**TASK PROMPT:**
A stretch of the entries below is to be set down exactly, running from the line with "color: #6d28d9 ->" through the line with "html: <div>63.296.000</div> ->", both included, and no other line.

**SOURCE DATA:**
= = = = = = =
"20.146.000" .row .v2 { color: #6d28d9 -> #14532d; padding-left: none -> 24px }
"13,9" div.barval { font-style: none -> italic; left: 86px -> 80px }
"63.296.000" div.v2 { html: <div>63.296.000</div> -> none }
= = = = = = =
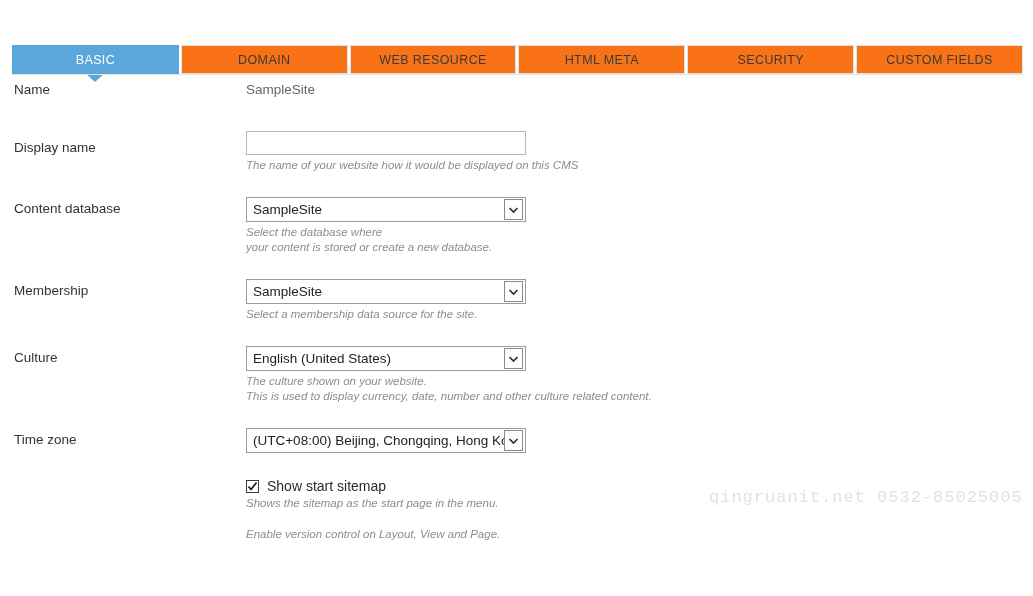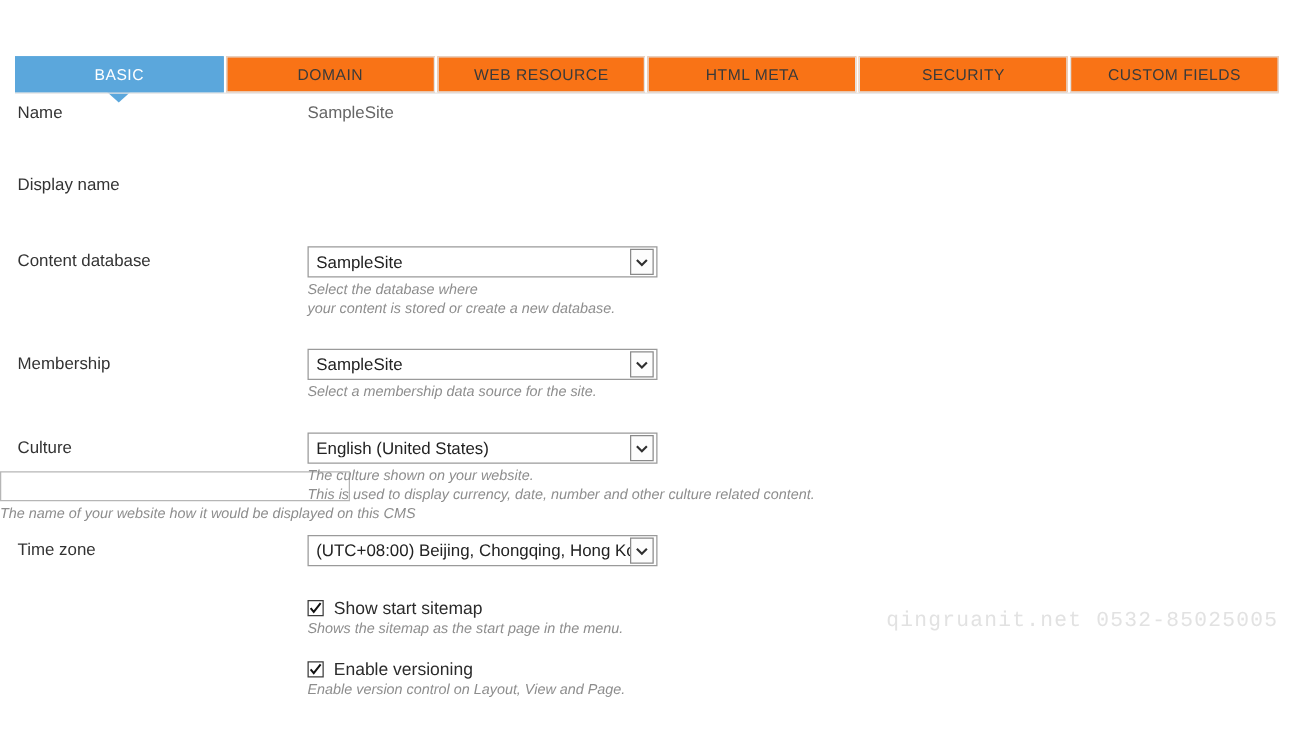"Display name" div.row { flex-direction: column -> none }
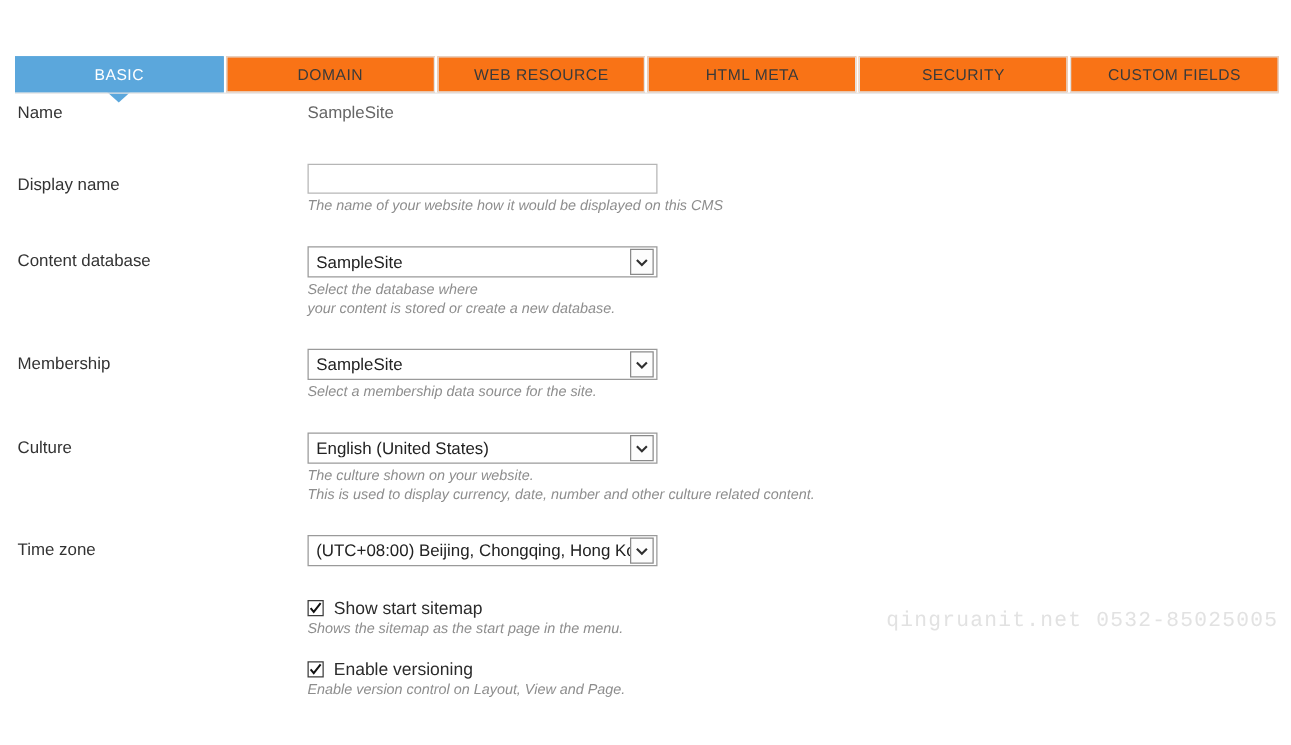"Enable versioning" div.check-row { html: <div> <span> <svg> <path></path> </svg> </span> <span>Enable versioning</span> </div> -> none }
= = = = = = =
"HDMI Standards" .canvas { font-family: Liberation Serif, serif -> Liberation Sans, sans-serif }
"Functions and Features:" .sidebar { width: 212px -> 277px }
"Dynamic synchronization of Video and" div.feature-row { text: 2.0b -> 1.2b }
= = = = = = =
**RESULT FOR THIS EXERCISE:**
"20.146.000" .row .v2 { color: #6d28d9 -> #14532d; padding-left: none -> 24px }
"13,9" div.barval { font-style: none -> italic; left: 86px -> 80px }
"63.296.000" div.v2 { html: <div>63.296.000</div> -> none }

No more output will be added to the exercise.